The company began humbly in Rochester in 1865. Kate’s father, William Gleason, was an immigrant from Ireland. He opened a machine shop where he produced metalworking tools and machines, such as engine lathes and planers.
In 1874, William invented and patented the bevel gear planer, a type of machine that opened vast new possibilities for the transmission of motive power. Bevel gears are cone-shaped and make it possible to transmit power at a 90° angle from the drive shaft of a car to its rear wheel axle (see “Bevel Gears: Then and Now” on this page).
Kate’s Involvement
After her older stepbrother died, 11-year-old Kate volunteered to help with bookkeeping at her father’s machine shop. Kate must have inherited some of her father’s mechanical ability.
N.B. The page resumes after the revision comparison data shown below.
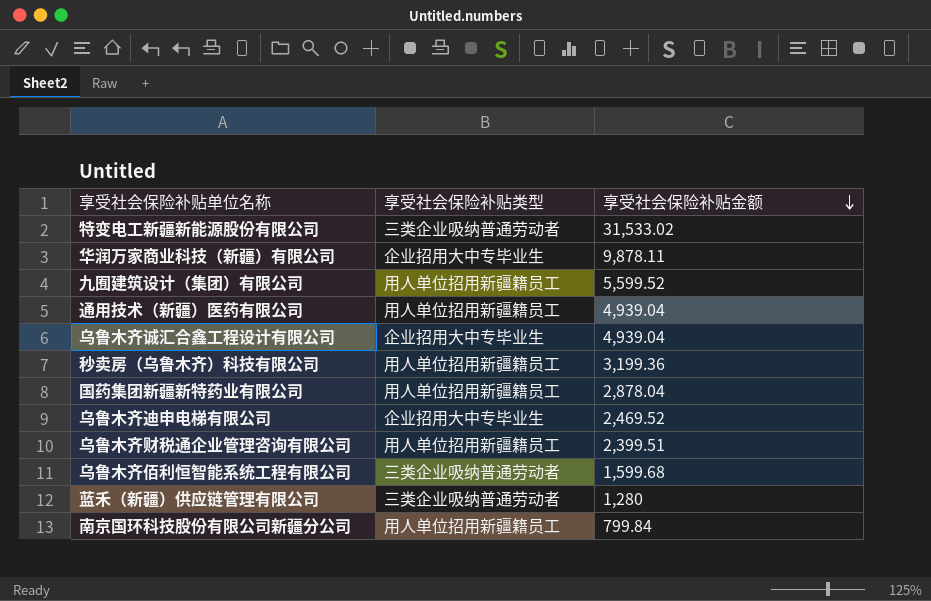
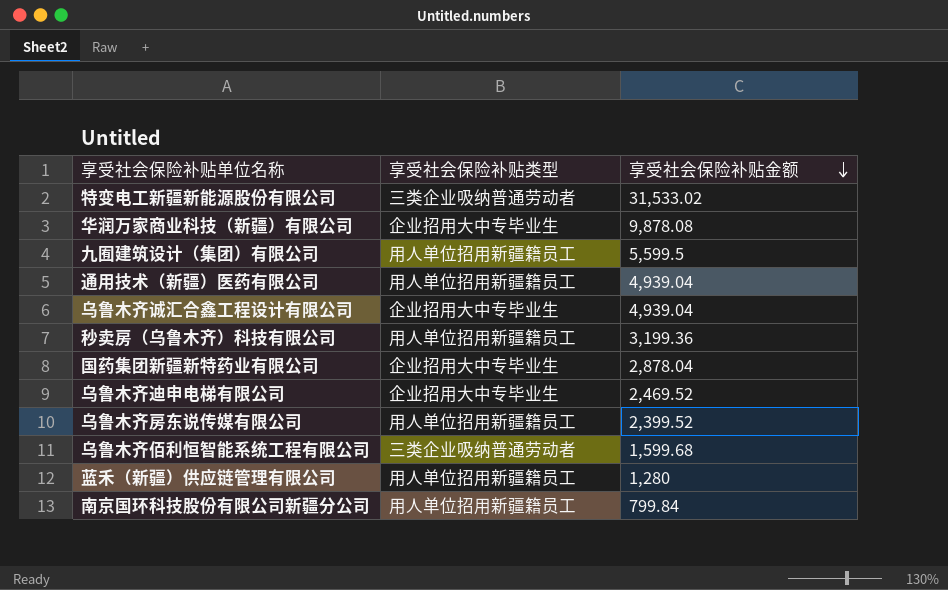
row 乌鲁木齐财税通企业管理咨询有限公司: 用人单位招用新疆籍员工 | 2,399.51 -> none
华润万家商业科技（新疆）有限公司 | 享受社会保险补贴金额: 9,878.11 -> 9,878.08
九囿建筑设计（集团）有限公司 | 享受社会保险补贴金额: 5,599.52 -> 5,599.5
国药集团新疆新特药业有限公司 | 享受社会保险补贴类型: 用人单位招用新疆籍员工 -> 企业招用大中专毕业生
row 乌鲁木齐房东说传媒有限公司: none -> 用人单位招用新疆籍员工 | 2,399.52
蓝禾（新疆）供应链管理有限公司 | 享受社会保险补贴类型: 三类企业吸纳普通劳动者 -> 用人单位招用新疆籍员工

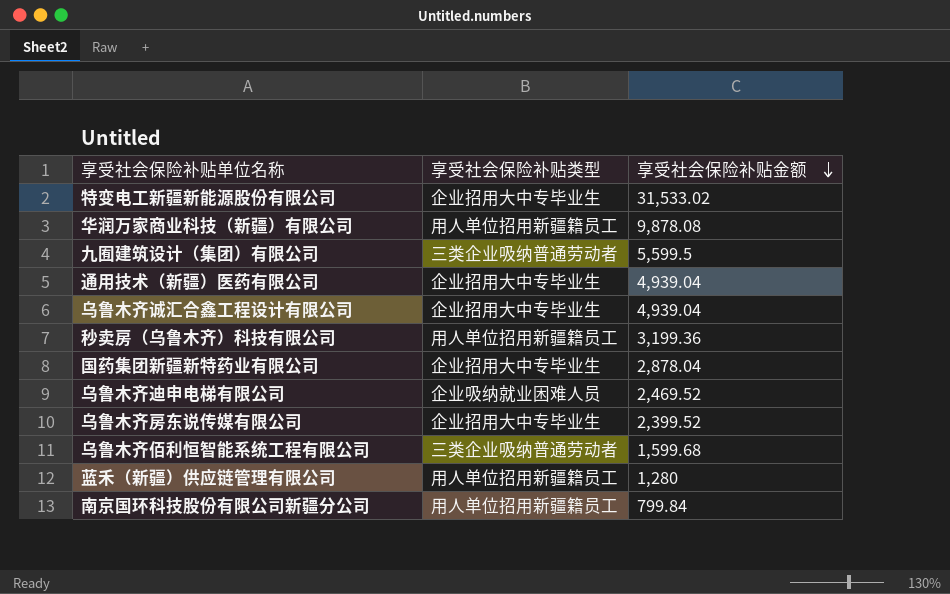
特变电工新疆新能源股份有限公司 | 享受社会保险补贴类型: 三类企业吸纳普通劳动者 -> 企业招用大中专毕业生
华润万家商业科技（新疆）有限公司 | 享受社会保险补贴类型: 企业招用大中专毕业生 -> 用人单位招用新疆籍员工
九囿建筑设计（集团）有限公司 | 享受社会保险补贴类型: 用人单位招用新疆籍员工 -> 三类企业吸纳普通劳动者
通用技术（新疆）医药有限公司 | 享受社会保险补贴类型: 用人单位招用新疆籍员工 -> 企业招用大中专毕业生
乌鲁木齐迪申电梯有限公司 | 享受社会保险补贴类型: 企业招用大中专毕业生 -> 企业吸纳就业困难人员
乌鲁木齐房东说传媒有限公司 | 享受社会保险补贴类型: 用人单位招用新疆籍员工 -> 企业招用大中专毕业生

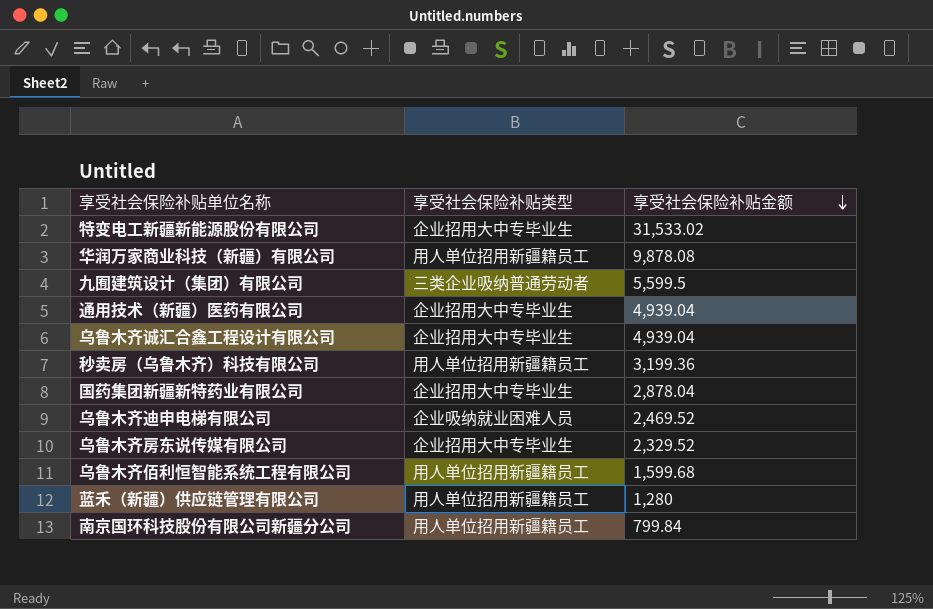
乌鲁木齐房东说传媒有限公司 | 享受社会保险补贴金额: 2,399.52 -> 2,329.52
乌鲁木齐佰利恒智能系统工程有限公司 | 享受社会保险补贴类型: 三类企业吸纳普通劳动者 -> 用人单位招用新疆籍员工

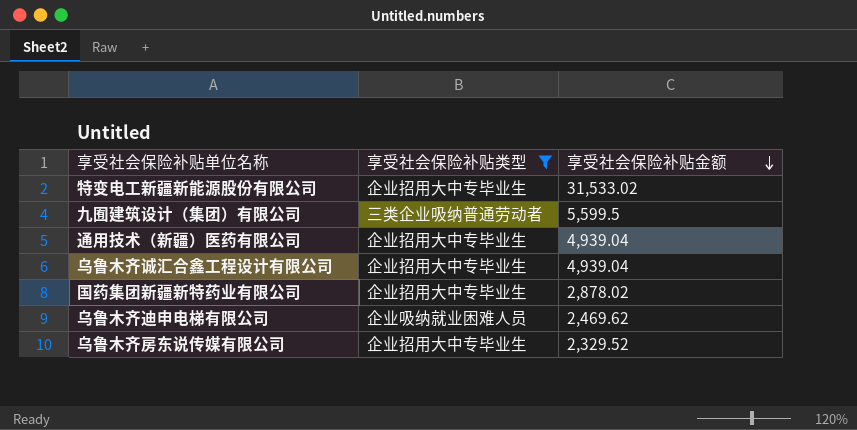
filter: none -> 享受社会保险补贴类型 != 用人单位招用新疆籍员工
国药集团新疆新特药业有限公司 | 享受社会保险补贴金额: 2,878.04 -> 2,878.02
乌鲁木齐迪申电梯有限公司 | 享受社会保险补贴金额: 2,469.52 -> 2,469.62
By 14, she was running the business office and reading engineering books at night.
In 1884, Kate entered the Sibley College of Mechanical Engineering and Mechanic Arts at Cornell University, making her one of the first women to study engineering in the U.S. Although she never earned a degree because of financial problems at home, she continued to learn on the job. She also took courses at the local Rochester Athenaeum and Mechanics Institute (later renamed the Rochester Institute of Technology).
A letter to her brother, James, written in 1889, shows Kate’s understanding of machinery and sales. She described in detail a taper-attachment lathe requested by a customer, then advised James on how to make the sale.
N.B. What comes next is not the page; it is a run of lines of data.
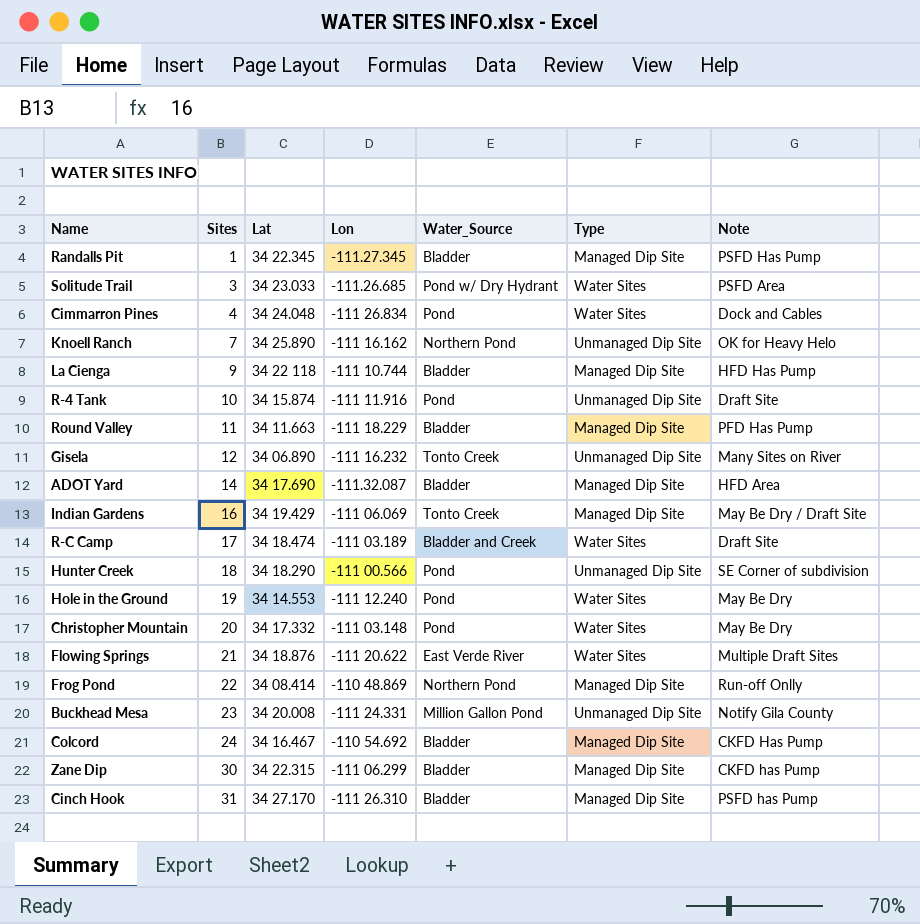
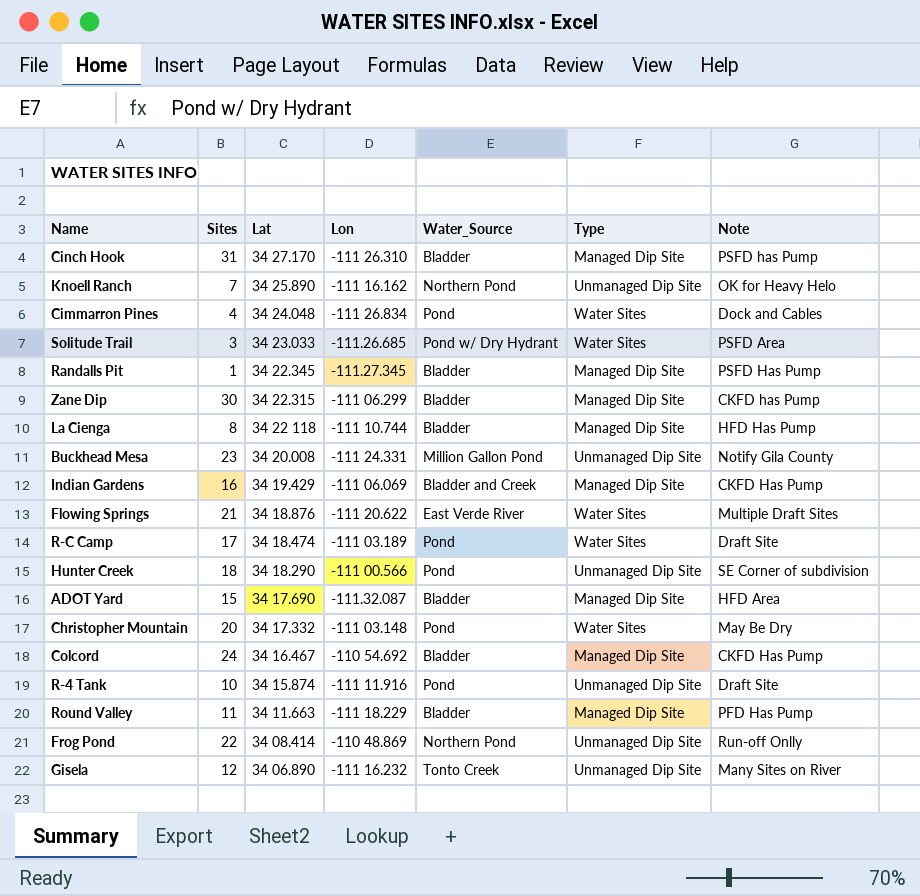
row order: Sites ascending -> Lat descending
row Hole in the Ground: 19 | 34 14.553 | -111 12.240 | Pond | Water Sites | May Be Dry -> none
La Cienga | Sites: 9 -> 8
Indian Gardens | Water_Source: Tonto Creek -> Bladder and Creek
Indian Gardens | Note: May Be Dry / Draft Site -> CKFD Has Pump
R-C Camp | Water_Source: Bladder and Creek -> Pond
ADOT Yard | Sites: 14 -> 15
Frog Pond | Type: Managed Dip Site -> Unmanaged Dip Site

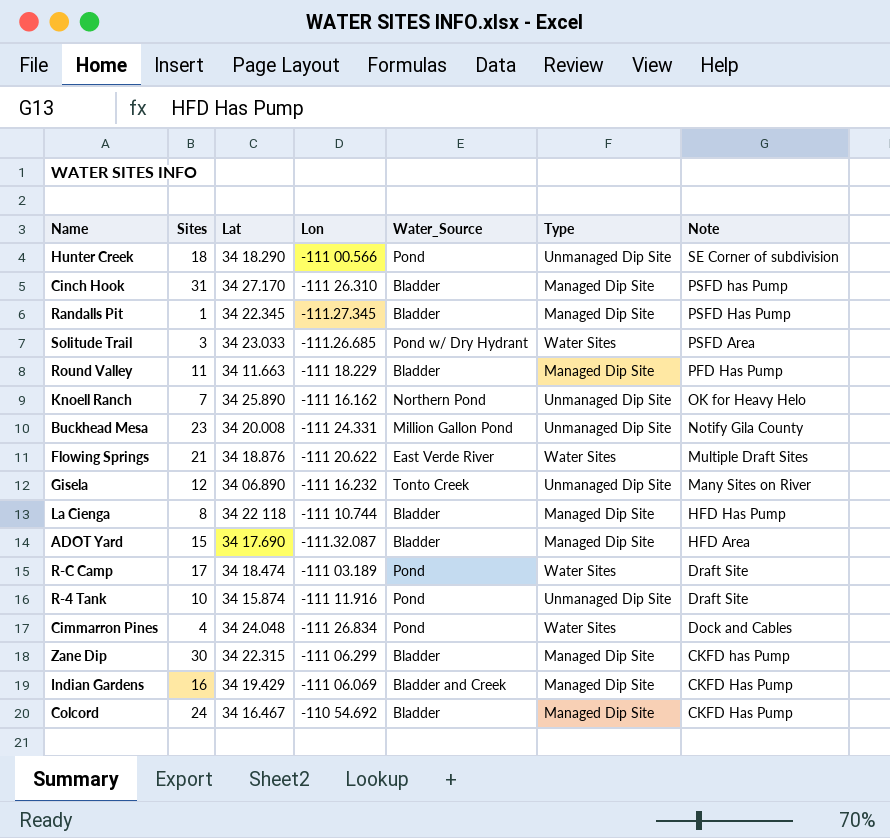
row order: Lat descending -> Note descending
row Christopher Mountain: 20 | 34 17.332 | -111 03.148 | Pond | Water Sites | May Be Dry -> none
row Frog Pond: 22 | 34 08.414 | -110 48.869 | Northern Pond | Unmanaged Dip Site | Run-off Onlly -> none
By the time she was 25, Kate was officially named secretary-treasurer of the company, becoming a stockholder along with her two younger brothers. Unfortunately for Kate, family relationships began to disintegrate because of her unconventional ways.
Kate lived in the Victorian era, when women lived highly restricted lives. Yet in 1888, she traveled alone for a 4-day sales trip to Ohio. Though worried about how she would be treated as a single woman doing business in industrial shops, she wrote to her brother that “in every case I was treated with the most distinguished consideration.”
Soon, Kate, who has been described as “nobody’s fool when it came to machine tools,” became the company’s chief salesperson, traveling across the country to promote products.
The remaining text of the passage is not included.